Dans les spermatozoïdes, les histones sont remplacées par des protamines, qui permettent une condensation extrême de la chromatine. Une étude réalisée chez la drosophile montre que le retrait des histones lors de la spermatogenèse est un préalable nécessaire au bon déroulement des étapes suivant la fécondation.
Ce texte a été initialement publié à cette adresse le 22 novembre 2023 sur Actualités scientifiques Prépas, le blog d'actualités de Patrick Pla, maître de conférences à l'université Paris Saclay. La version proposée ici a été adaptée pour Planet-Vie.
Durant la différenciation des spermatozoïdes, le noyau prend une forme aplatie et effilée et la chromatine se condense. La plupart des histones (90 % chez l’être humain et 95 % chez la souris) sont alors remplacées par des protamines. Riches en arginine et en cystéine, les protamines sont capables d’établir entre elles des ponts disulfures et contribuent ainsi à une forte condensation de la chromatine, ce qui bloque complètement la transcription.
Une équipe de l’École normale supérieure de Lyon a pu montrer toute l’importance de cette structure particulière de la chromatine dans un article publié dans Science 1. Les chercheurs et chercheuses ont pris pour modèle la drosophile et étudié un mutant appelé paternal loss (pal), isolé dans un crible génétique des années 1970, mais qui n’avait pas été analysé à l’échelle moléculaire à l’époque.
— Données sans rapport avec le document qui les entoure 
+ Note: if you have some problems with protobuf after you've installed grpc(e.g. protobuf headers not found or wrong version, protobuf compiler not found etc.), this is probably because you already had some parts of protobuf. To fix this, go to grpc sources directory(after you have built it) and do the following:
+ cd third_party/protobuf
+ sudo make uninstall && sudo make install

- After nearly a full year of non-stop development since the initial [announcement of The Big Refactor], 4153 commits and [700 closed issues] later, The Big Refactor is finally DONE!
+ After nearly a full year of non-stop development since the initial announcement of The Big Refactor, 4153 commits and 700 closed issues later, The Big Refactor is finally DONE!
L’étude de ce mutant a permis de montrer que la protéine Pal est nécessaire pour enlever les histones H3 et H4 dans la chromatine des spermatozoïdes. En absence d’une Pal fonctionnelle, des histones H3 et H4 restent présentes en abondance, sans que cela n’empêche pour autant la fusion des deux gamètes.
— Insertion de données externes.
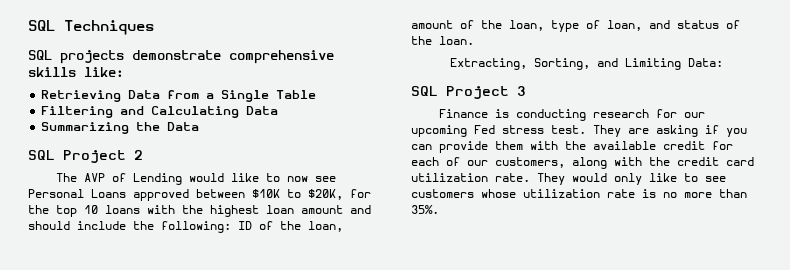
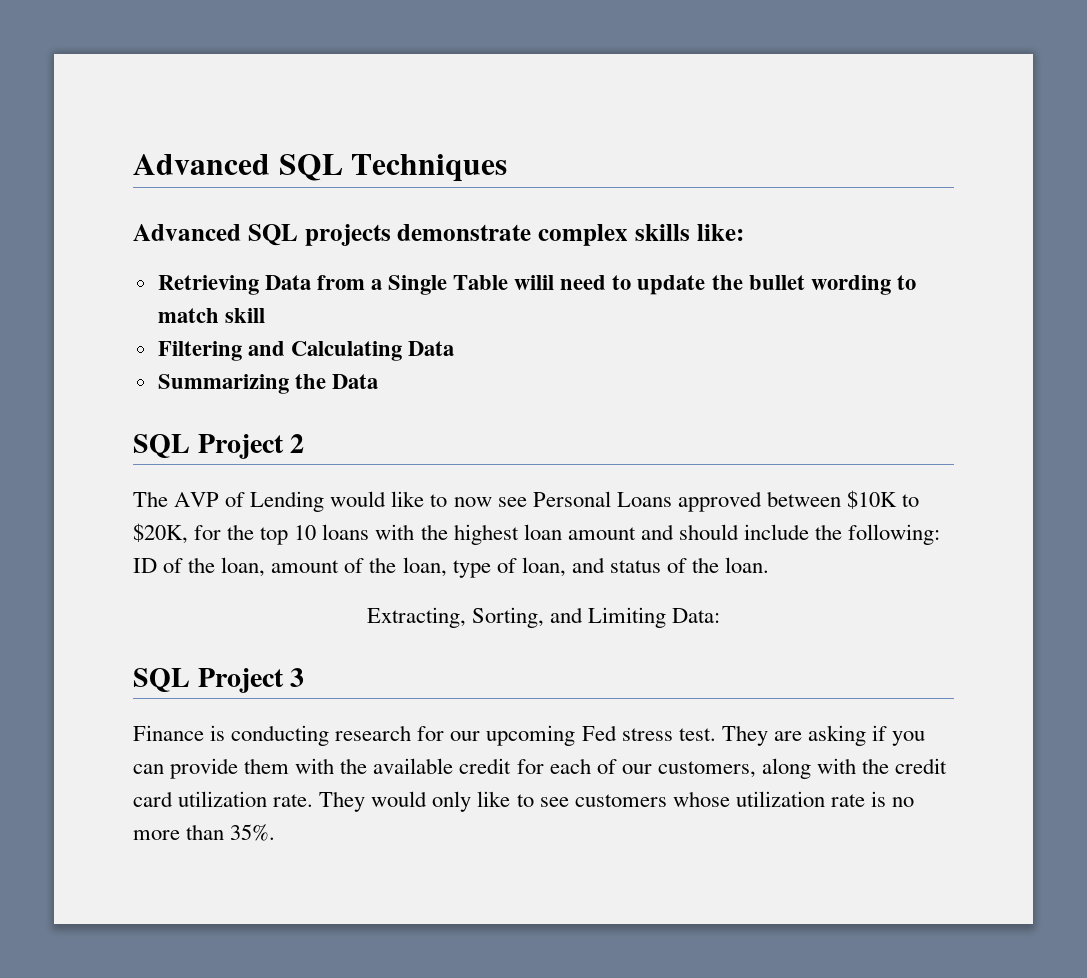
- SQL Techniques
+ Advanced SQL Techniques
- SQL projects demonstrate comprehensive skills like:
+ Advanced SQL projects demonstrate complex skills like:
- Retrieving Data from a Single Table
+ Retrieving Data from a Single Table wilil need to update the bullet wording to match skill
En revanche, les chromosomes paternels des mutants pal sont anormalement reconnus par les protéines de l’ovocyte qui permettent de terminer la méiose. Il faut en effet se souvenir que la fécondation se réalise entre un spermatozoïde et un ovocyte qui n’a pas terminé sa méiose. Chez la drosophile, l’ovocyte est ainsi bloqué en métaphase I2. Chez le mutant pal, après la fécondation, les chromosomes paternels sont reconnus par erreur comme des chromosomes maternels et subissent une division méiotique aberrante qui entraîne la fragmentation du pronucléus paternel et la perte de chromosomes au début du développement de l’embryon.
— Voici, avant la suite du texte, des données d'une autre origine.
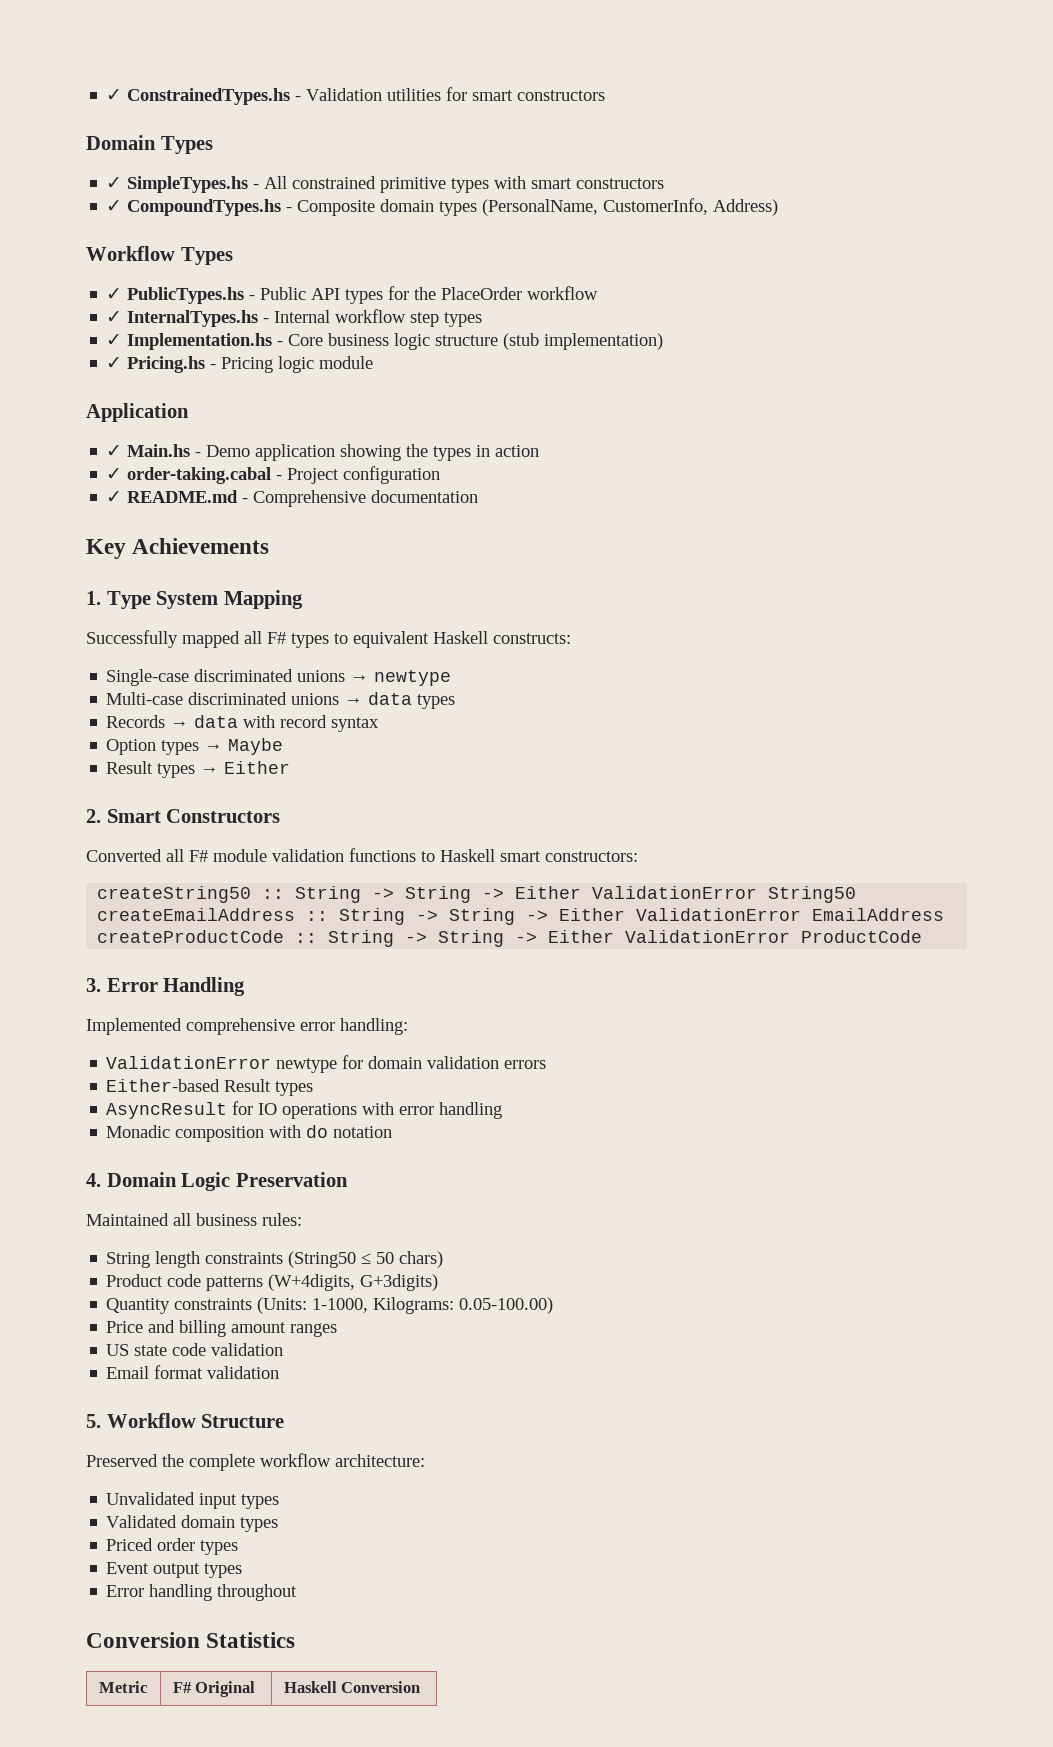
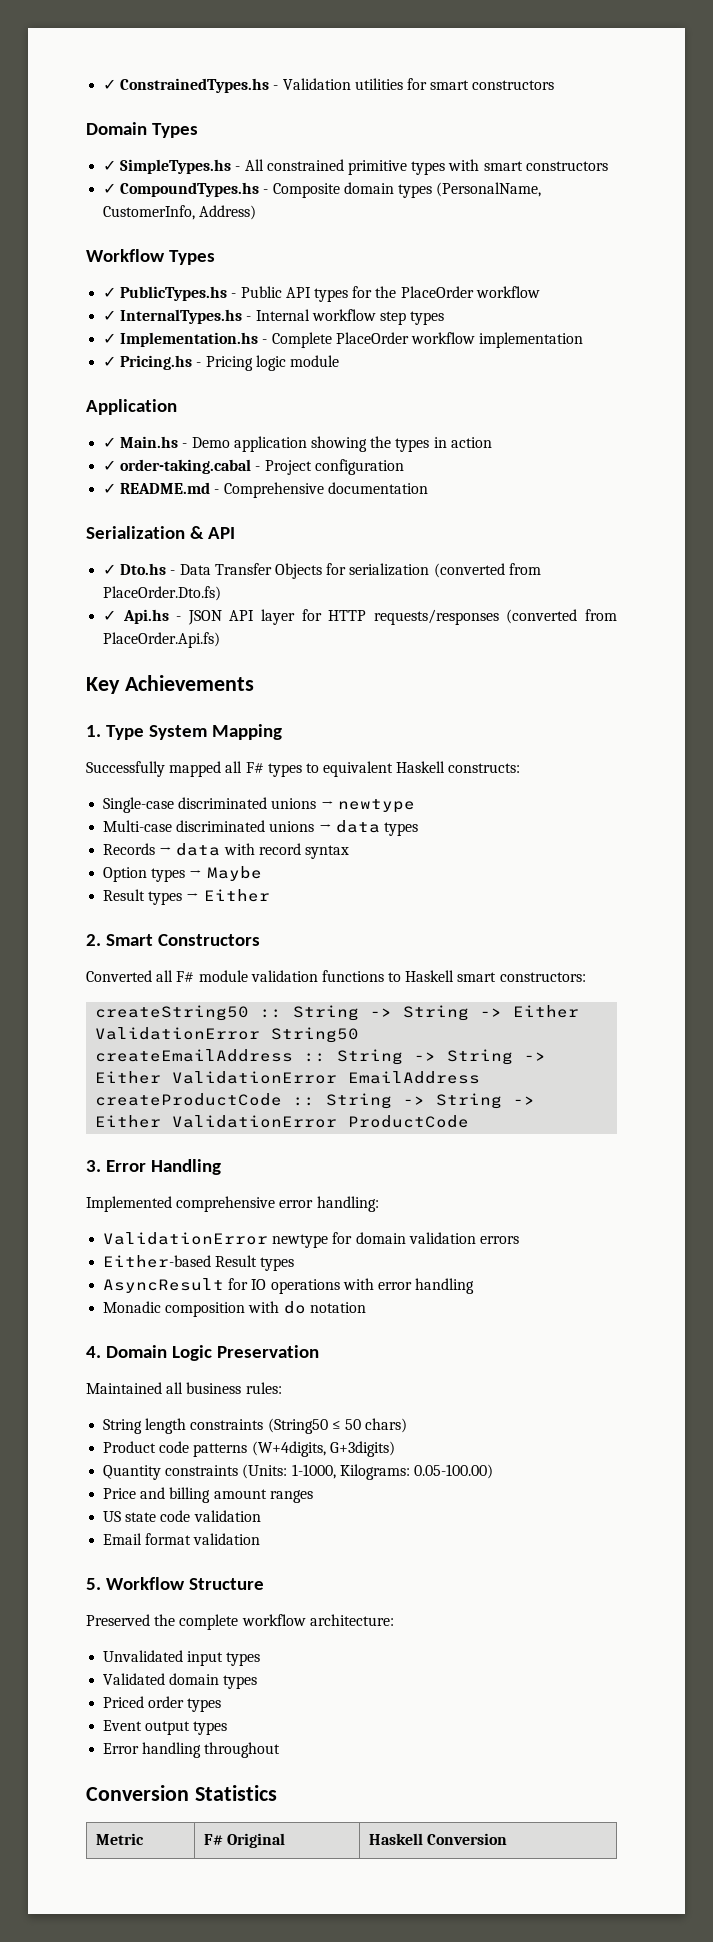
- ✓ Implementation.hs - Core business logic structure (stub implementation)
+ ✓ Implementation.hs - Complete PlaceOrder workflow implementation
+ Serialization & API
+ ✓ Dto.hs - Data Transfer Objects for serialization (converted from PlaceOrder.Dto.fs)
+ ✓ Api.hs - JSON API layer for HTTP requests/responses (converted from PlaceOrder.Api.fs)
Jusqu’à présent, le remplacement des histones par les protamines avait surtout été interprété comme un moyen de condenser fortement l’ADN dans les spermatozoïdes qui se doivent d’être les plus petits et effilés possible pour gagner en mobilité. Cette étude montre que le retrait des histones est indispensable au déroulement correct des étapes suivant la fécondation.